***

В честь премьеры нового спектакля на современную тему и по поводу награждения Сони Сталинской премией ее одну, без мужа, пригласили в Кремль. Она плакала, не хотела идти, знала, что Иван или исчезнет на несколько дней, или напьется до чертиков. Что будет молчать, не разговаривая, до самого отъезда в какую-нибудь внеплановую командировку на Север. Но все друзья как будто чувствовали настроение Сони и постоянно твердили ей: «Не заболей! Вручение Сталинской премии нельзя пропустить».

И вот Сталин увидел грусть в глазах любимой актрисы. Он повернулся к Берии:

– Лаврентий Павлович, надо найти этого таинственного сокола, из-за которого у Сони такие грустные глаза…

Ответ был скор:

– Найдем, дорогой Иосиф Виссарионович!

Папанин, мгновенно протрезвев, выскочил незамеченным из зала приемов, добрался до телефона, связался с дежурной частью Главсевморпути.

– Срочно, – орал он в трубку, – засранцы!! Афанасьева сейчас же убрать на самую дальнюю точку! СА-МУ-Ю!!! До моего особого распоряжения. Теперь все это оформи задним числом под грифом «Совершенно секретно» и спрячь. Если просочится куда-то информация, головы вам поотрываю.

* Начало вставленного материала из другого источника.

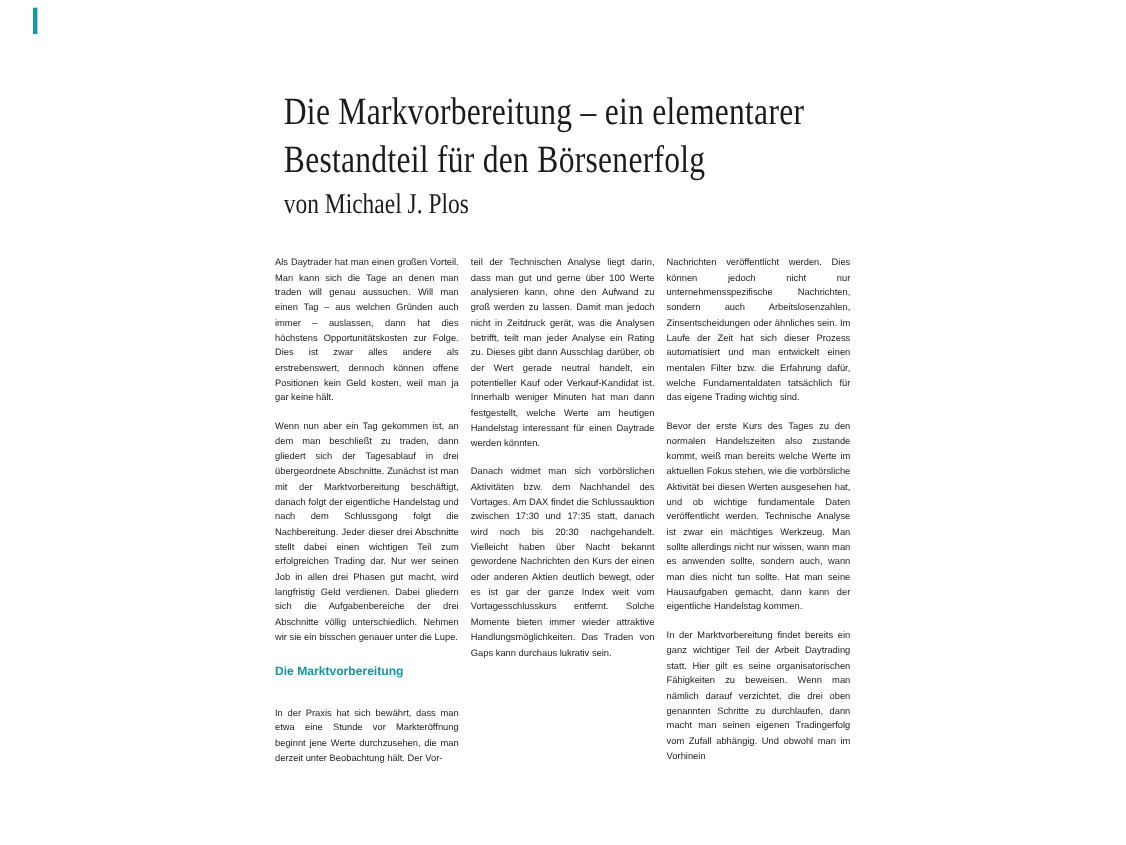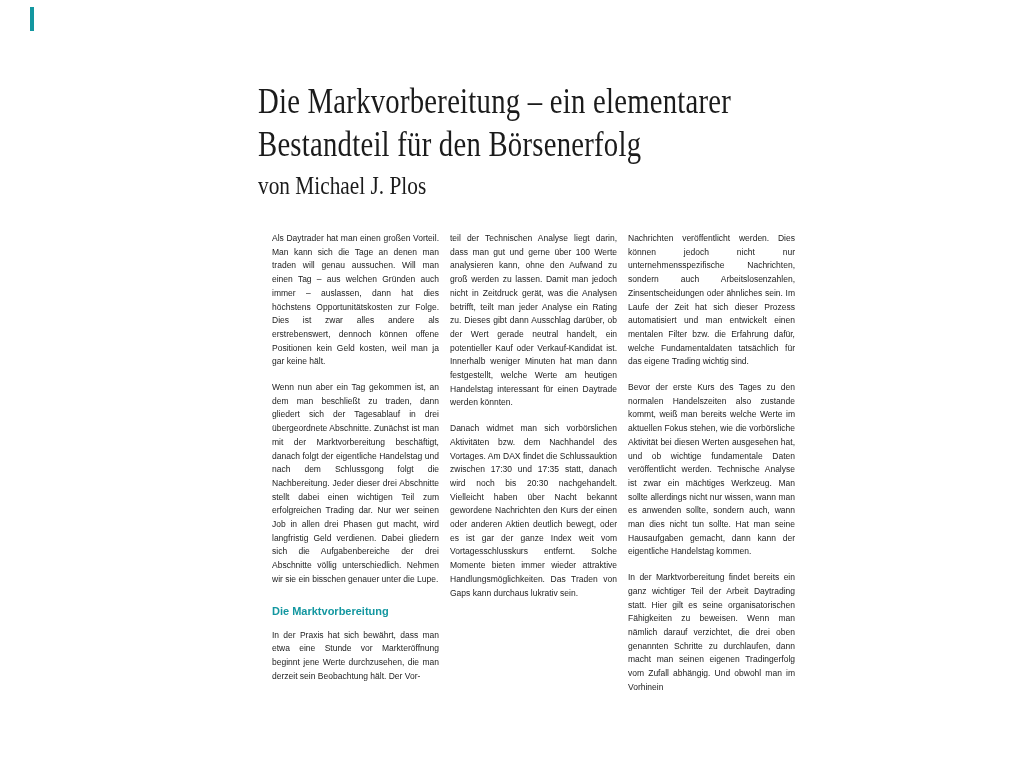"Als Daytrader hat man einen" .columns { left: 272px -> 250px }
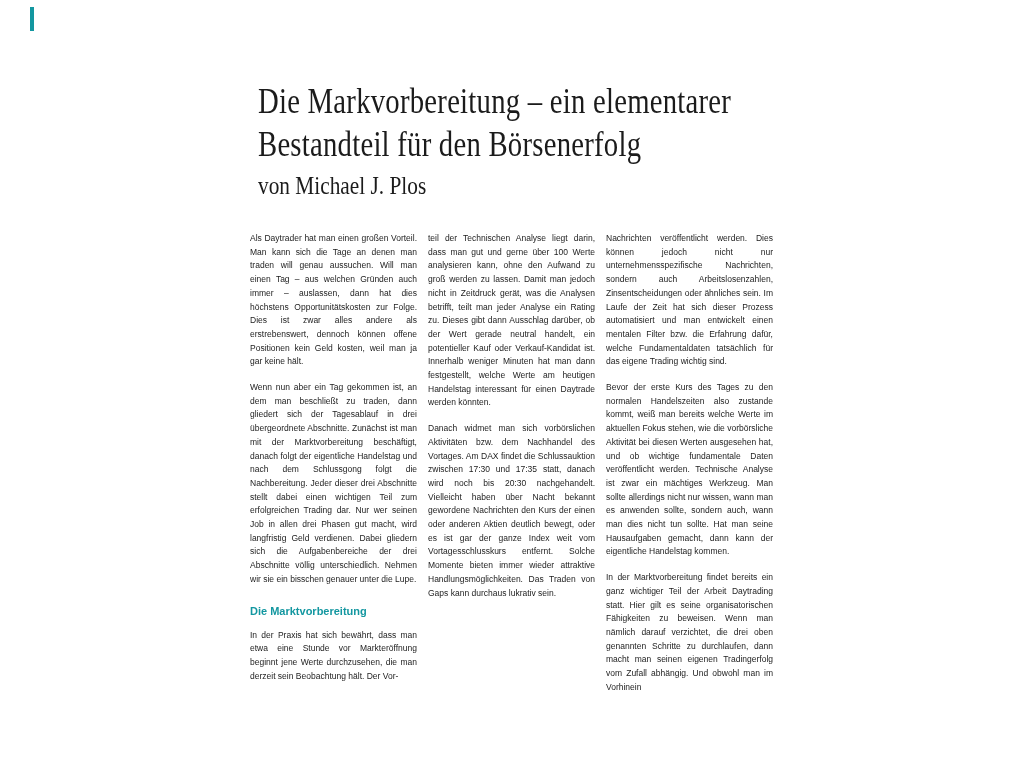"Die Marktvorbereitung" .col-heading { margin: 17px 0 11px 0 -> 17px 0 24px 0 }
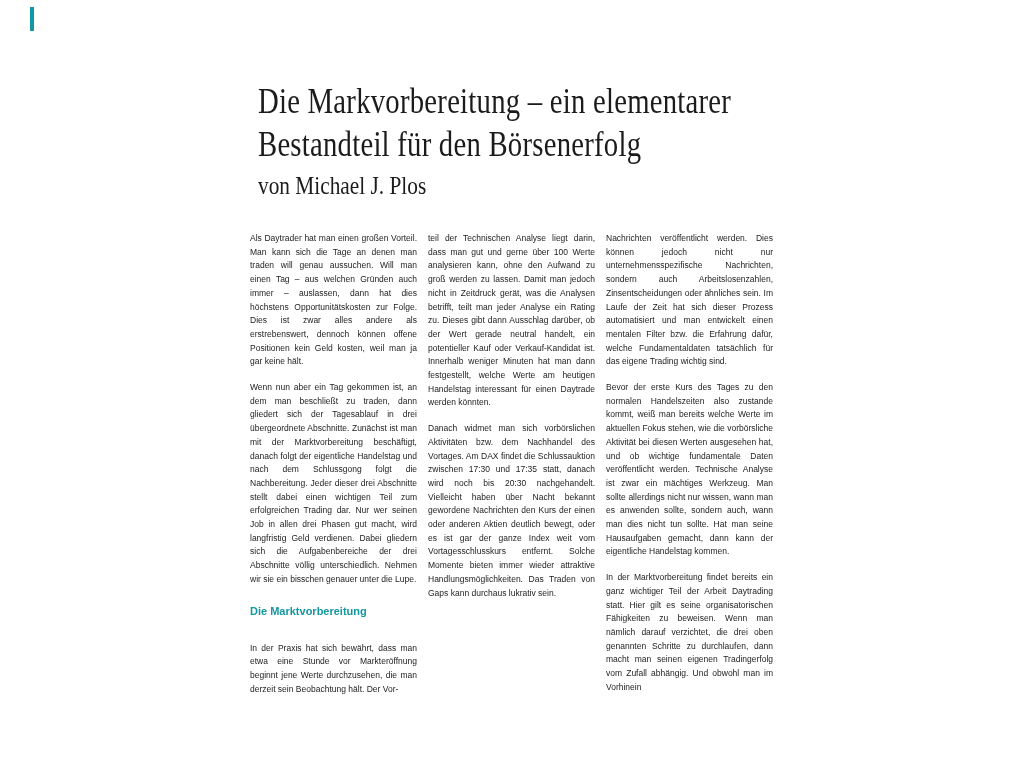"In der Praxis hat sich" p.body-p { text: sein -> unter }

Берия опоздал на несколько часов. Если бы Ивана не убрали три часа назад с базы на окраине столицы, не погрузили в самолет и не отправили в Архангельск, он оказался бы в руках Лаврентия Павловича. Затем штурмана перевезли на остров Рудольфа, а потом – на острова, полуострова, мысы и мысочки, где 11 месяцев зима с пургой, а остальное время – лето. Короче, в Москве Иван не появлялся два года. Соня знала, что случилось, они пересеклись с Папаниным и тот все рассказал.

Она стала солисткой сразу трех спектаклей, ее приглашали на приемы в Кремль как самую молодую Заслуженную артистку Республики. Об Иване никто и никогда не вспоминал и не спрашивал.

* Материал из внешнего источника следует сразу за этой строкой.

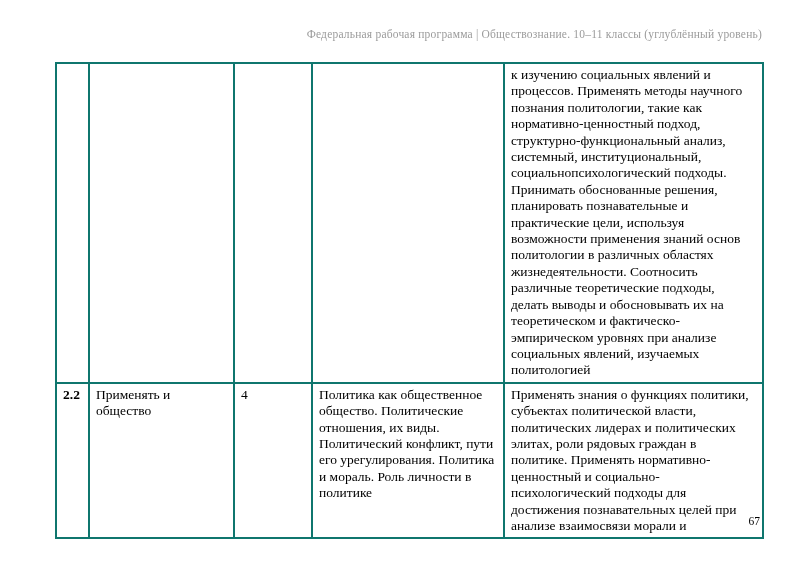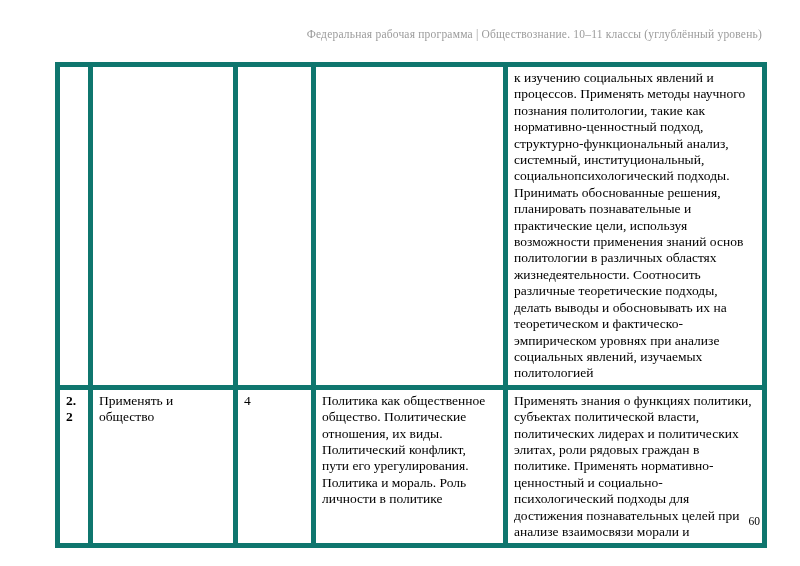"к изучению социальных явлений и" table.program-table td { border: 5px solid #0f766e -> 2px solid #0f766e }
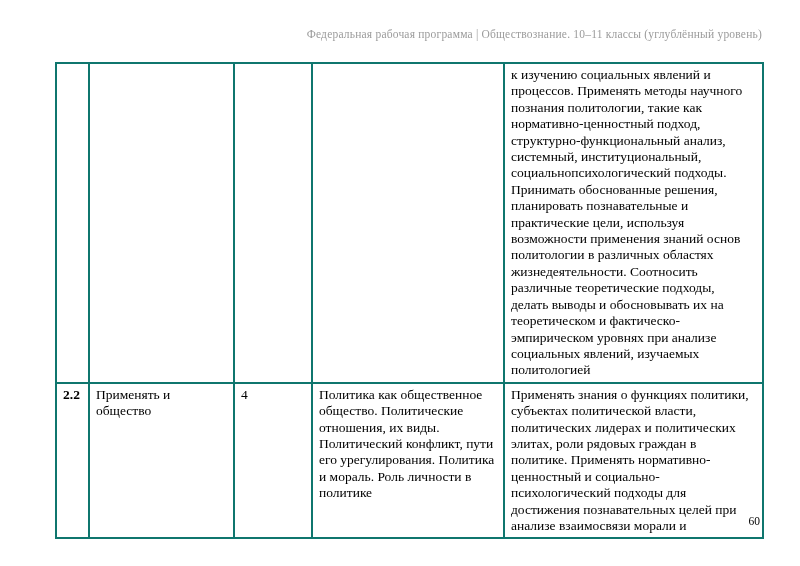"60" div.page-number { text: 60 -> 67 }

А тот последнее время сидел на Чукотском аэродроме, выводил суда из ледового плена. Отрастил бороду, заматерел, стал еще мужественнее и красивее. О Соне ни с кем и никогда не заговаривал. Только раз прилетевший туда Папанин вскользь сказал, что Соня будет на гастролях в Америке.

Иван ушел бы, точно дошел бы до Аляски, но он также точно знал, что погубил бы Соню…

Он попросил Папанина:

– Скажите ей: я дышать без нее не могу.

И тот слово в слово передал фразу Соне.

Миллионщики

Руки впились в обструганные рукоятки, старый отцовский ремень наброшен на шею. С ним отец прошёл всю войну. Теперь засаленная, но прочная парусина служит по хозяйству, ремень привязан к тачке. Резкий толчок, усилие, и самодельная тележка покатила по булыжнику, громыхая литым чугунным колесом. Улица ещё спит. С реки поднимается клочковатый холодный туман. Солнце встало, но чувствуется, что день будет ветреным, нежарким. «Хорошо, что надели душегрейки, – тепло думает Серёга о зелёных безрукавых стёганных курточках. – Мама – фантазёрка, придумает же – душегрейка»

– Куда вас понесло, ни свет ни заря? Громыхаете, всех чертей побудите… – Дядя Коля не ругается, ему приятно, что такие трудолюбивые пацаны растут у Маруси, соседки по улице. Жаль, отец ушёл после войны рано. – Езжайте по земляной колее: и вам удобнее, и людям – не в наклад.

– Спасибо, дядь Коль! – Ответил звонким голосом младший из мальчиков – Мишка. – Мы на свалку. Костей надо собрать. Утильщик обещал принять у нас с утра, у первых.

– Чо ты разорался-то, – одёрнул брата Серёга, – свалка, свалка… Поори, на всю улицу, щас, мигом все набегут, у утильщика и денег не останется. – Старший из братьев резко свернул на крупный утрамбованный как асфальт песок, колесо затихло, раздавалось лишь шуршание песчинок.